On Mon, 12 Apr 2004, Ilia Alshanetsky wrote:
> There is 1 problem with this approach. Currently an uncaught exceptions
> results in a fatal error (E_ERROR) meaning that if a particular method throws
> an exceptions it MUST be caught otherwise the script will terminate. Having
> to wrap some methods inside exceptions can be extremely frustrating since you
> may want to allow those methods to fail.

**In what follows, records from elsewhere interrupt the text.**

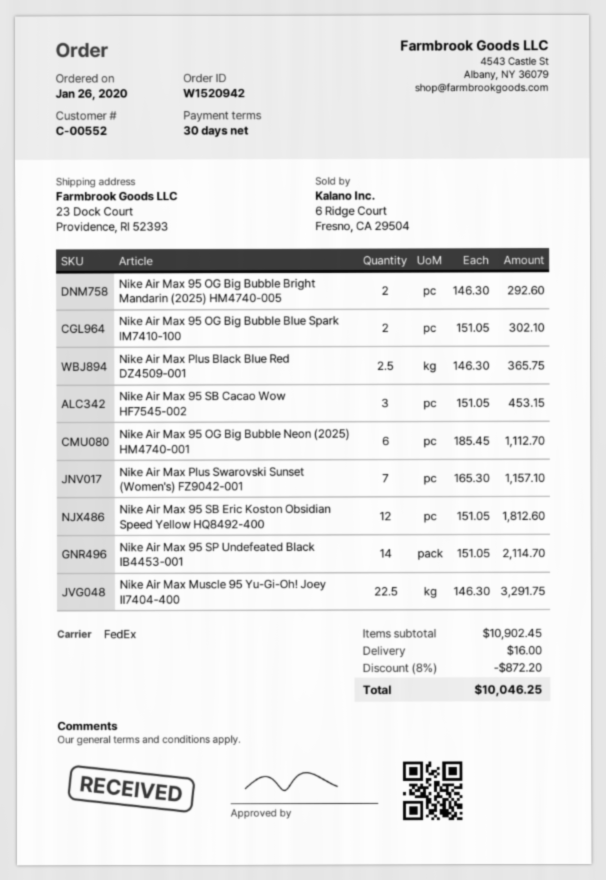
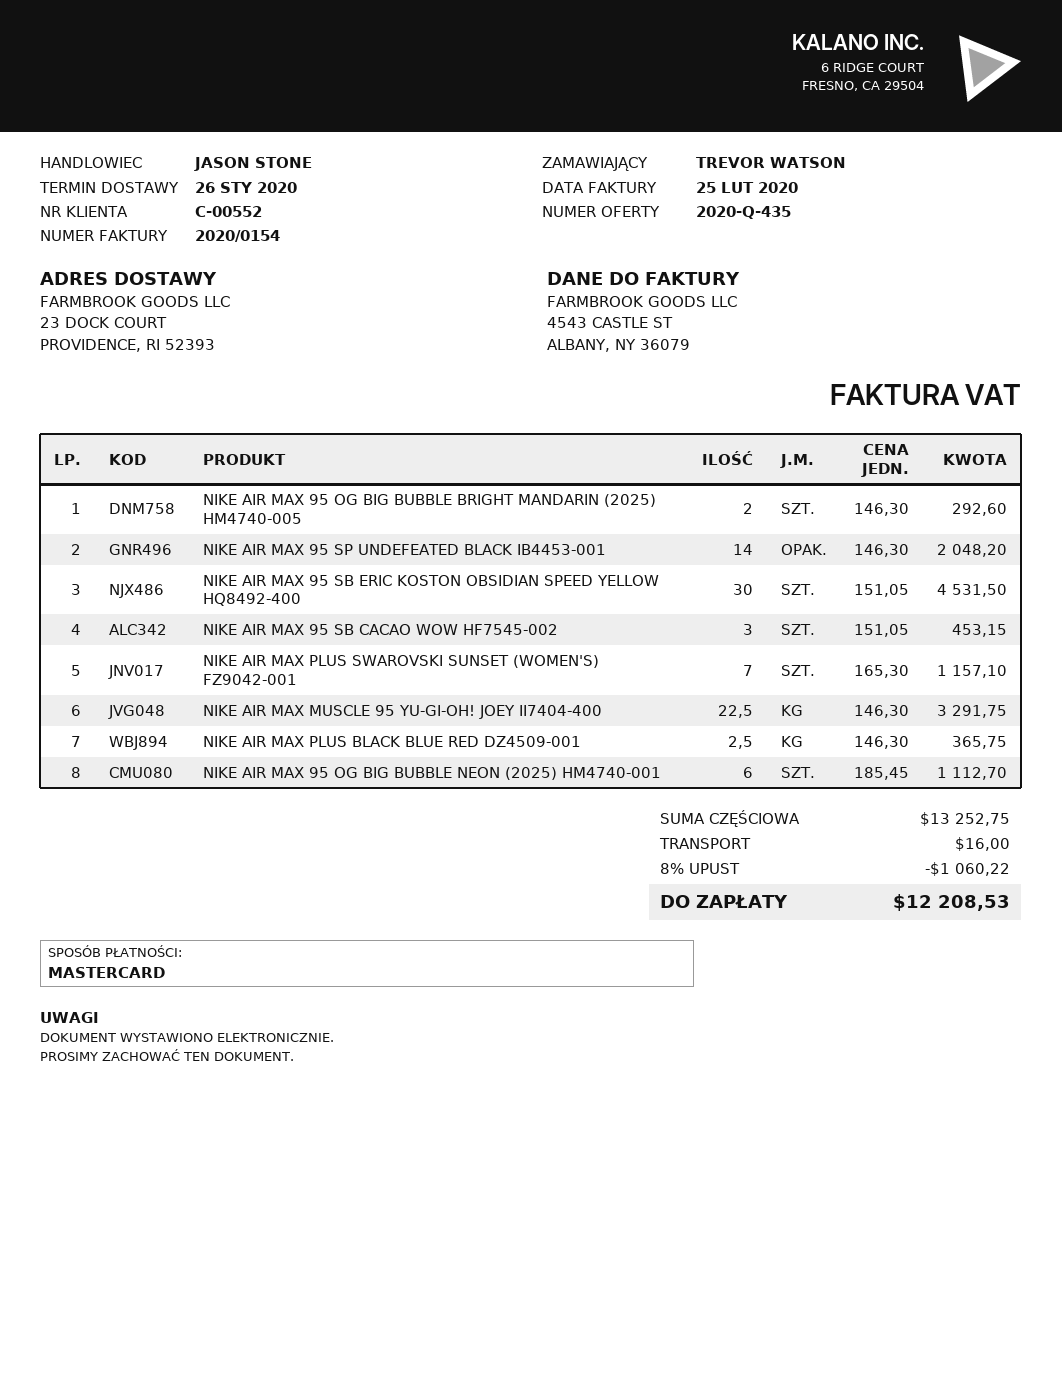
Nike Air Max 95 OG Big Bubble Blue Spark IM7410-100: 2 x 151.05 = 302.10 -> none
Nike Air Max 95 SB Eric Koston Obsidian Speed Yellow HQ8492-400: 12 x 151.05 = 1812.60 -> 30 x 151.05 = 4531.50
Nike Air Max 95 SP Undefeated Black IB4453-001: 14 x 151.05 = 2114.70 -> 14 x 146.30 = 2048.20
subtotal: 10902.45 -> 13252.75
discount: 8% = 872.20 -> 8% = 1060.22
total: 10046.25 -> 12208.53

Yes. This sucks. Maybe PHP should only issue exceptions for problems
of E_WARNING severity. An exception is an "Exceptional Event." If you
have an E_NOTICE or E_STRICT then that's an informational event, not a
exceptional one.
Either that or uncaught exceptions should be E_WARNINGs instead of
E_ERRORs. (I don't want to introduce Java's checked versus unchecked
exception concept.)
> For example the query method in SQLite can safely be allowed to fail
> in certain instances. In other instances when you care about
> failures there may be a need to implement custom handlers depending
> on the nature of the error. For example if a query fails due to a
> uniqness constrait, an UPDATE query would be ran while in all other
> instances an error would be logged etc...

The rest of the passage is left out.